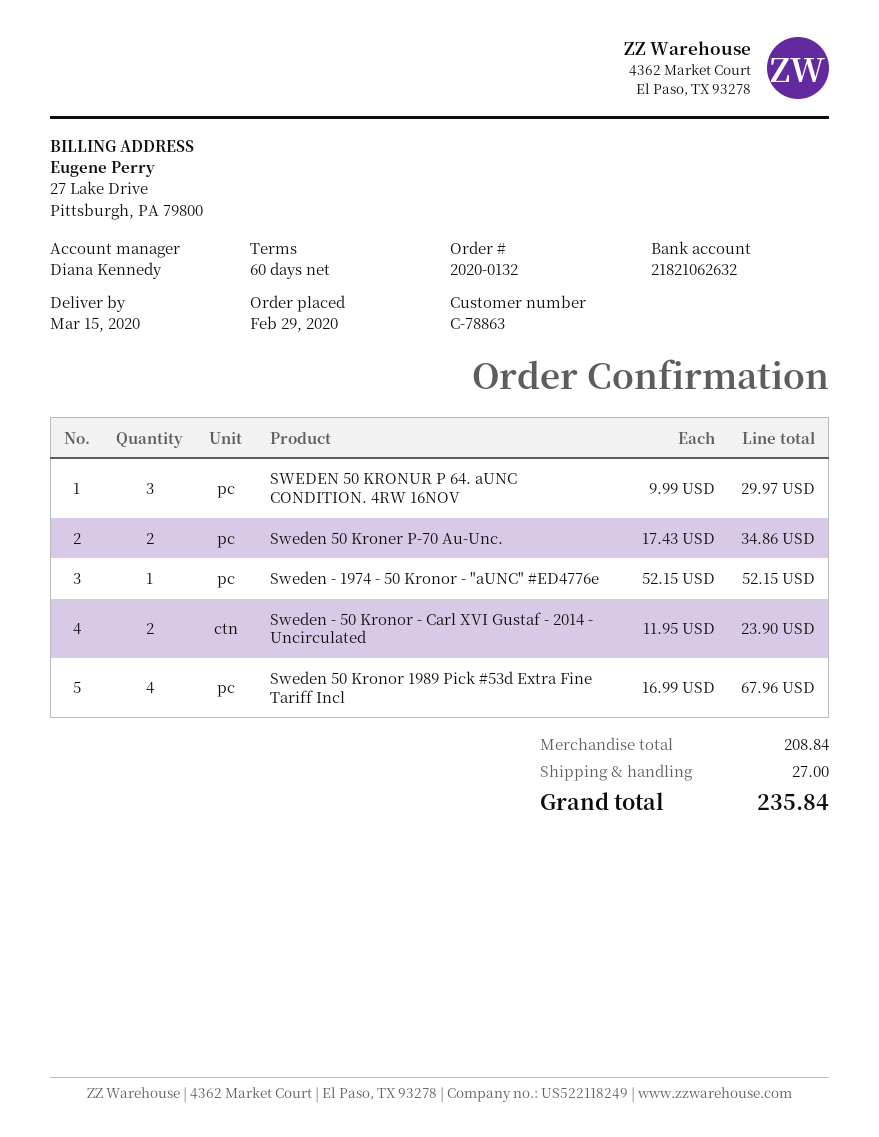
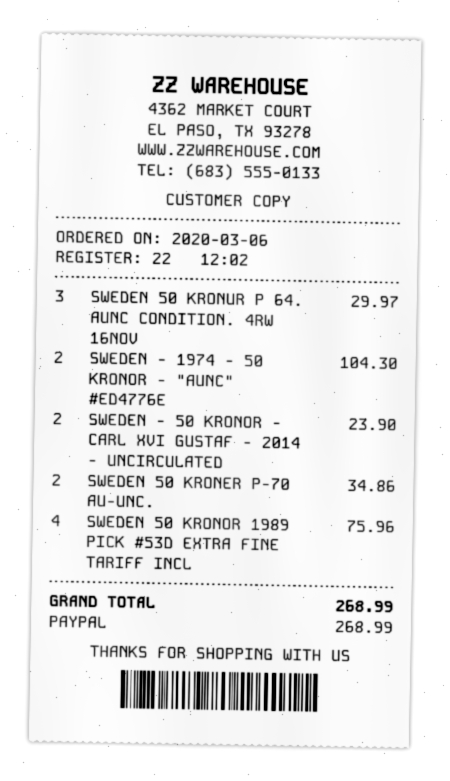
order date: 2020-02-29 -> 2020-03-06
Sweden - 1974 - 50 Kronor - "aUNC" #ED4776e: 1 for 52.15 -> 2 for 104.30
Sweden 50 Kronor 1989 Pick #53d Extra Fine Tariff Incl: 4 for 67.96 -> 4 for 75.96
shipping: 27.00 -> none
total: 235.84 -> 268.99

Your task: Only the lines with the string "Kronor" are wanted; pick them out of the records above and copy them.

Task result:
Sweden - 1974 - 50 Kronor - "aUNC" #ED4776e: 1 for 52.15 -> 2 for 104.30
Sweden 50 Kronor 1989 Pick #53d Extra Fine Tariff Incl: 4 for 67.96 -> 4 for 75.96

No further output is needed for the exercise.